I recently had a friend on Facebook post about a new
law is taking effect where it will be illegal for parents to smoke cigarettes
in a car when they have a child on board. At first my closet libertarian became
outraged about how could we possibly legislate away all of our freedoms, as if somehow poisoning your child
with lethal carcinogens was an inalienable right guaranteed in the
constitution. That thought alone made me
think about my own upbringing
I remember my parents smoking in the car. Growing up
we had an array of different vehicles ranging from a Ford Country Squire
Station Wagon to a Massive Winged Cadillac and the Chrysler the B52’s sang
about in Love Shack. None of these cars were purchased new, nor could any of
them ever be considered pristine. Regardless of make or model all of them were
smoked in by both my father and mother. The country squire had through rust in
the rear where the fold out seats were. On long trips the smaller children (like
me) would be put back there where the combination of the cigarette smoke would
mix with the exhaust fumes. No wonder I like
a good buzz as an adult.
Growing up in the sixties and seventies my folks were
smokers and unabashed about it.
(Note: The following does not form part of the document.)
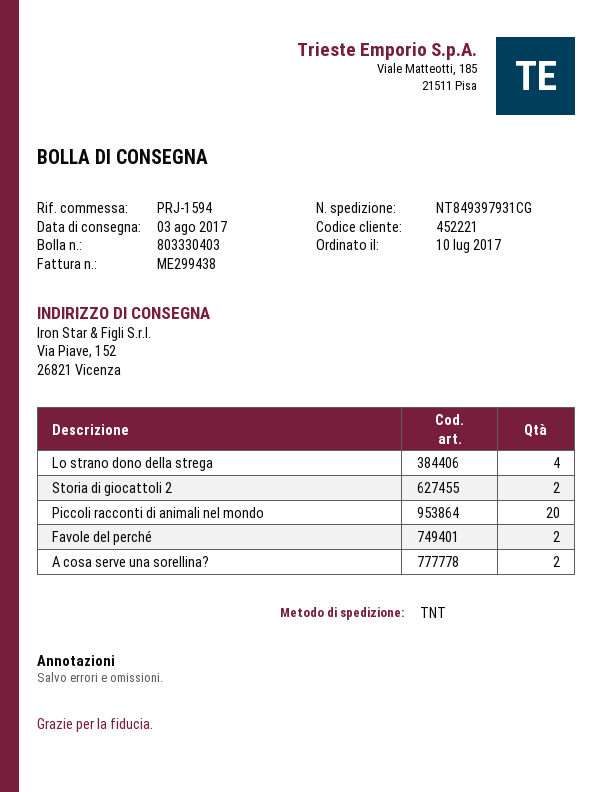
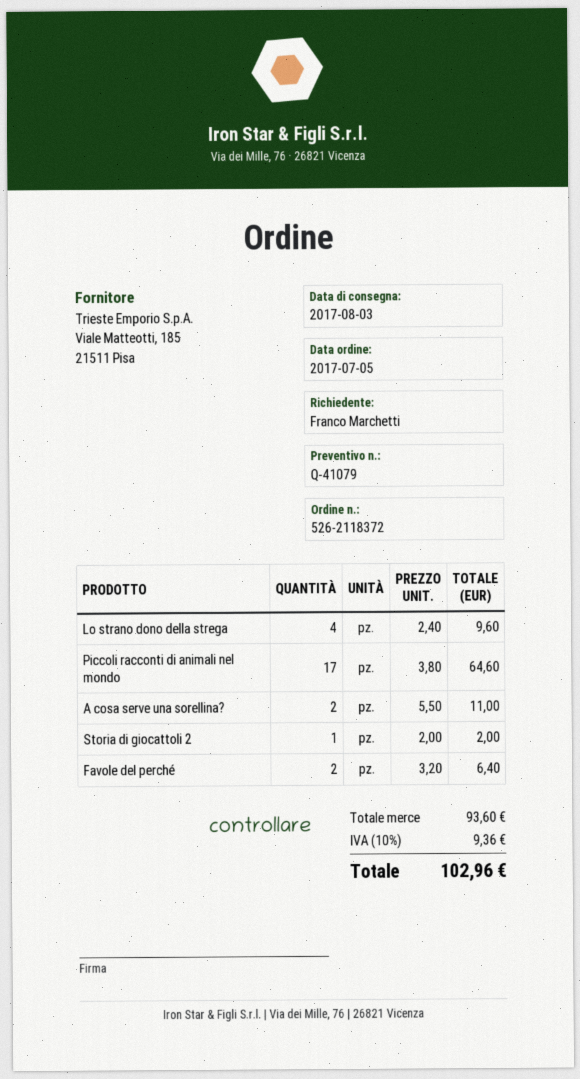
order date: 2017-07-10 -> 2017-07-05
Storia di giocattoli 2: 2 -> 1
Piccoli racconti di animali nel mondo: 20 -> 17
I wasn’t
around for the start of their addiction but I did live through their cessation
and ultimately their demise directly impacted by their lifelong affiliation
with the RJ Reynolds Nicotine Cartel
Friday nights when I was a kid they would drink hi
balls of Canadian Club and Coke and smoke Camels in the kitchen while listening
to John Gary, Harry Belafonte, Petula Clark, Johnny Mathis, and others at a
thundering volumes while smoking. With no ventilation the smoke would extend from
the ceiling to about three feet from the floor. We thought it was cool as kids
we'd crawl around under the smoke and run thru it mixing it up like fog from a
smoke machine. A circular fluorescent light would illuminate the kitchen and
when the starter would age the light would strobe creating eerie shadows
My mothers favorite color was blue so out kitchen was
always painted in a robins egg hue which after a few years would take on a
patina of nicotine brown that would stain the white ceilings tan and produce a sepia
gradient from the ceiling to the floor.
Dad would paint the kitchen with semi gloss paint for
wash ability but I don’t ever remember anyone washing them, just repainting
when they became too dingy for mom to tolerate. Humidity would cause runs in
the nicotine, clearing rivulets of clean blue paint next to the brown. When
these became prevalent, the calls for painting would come out.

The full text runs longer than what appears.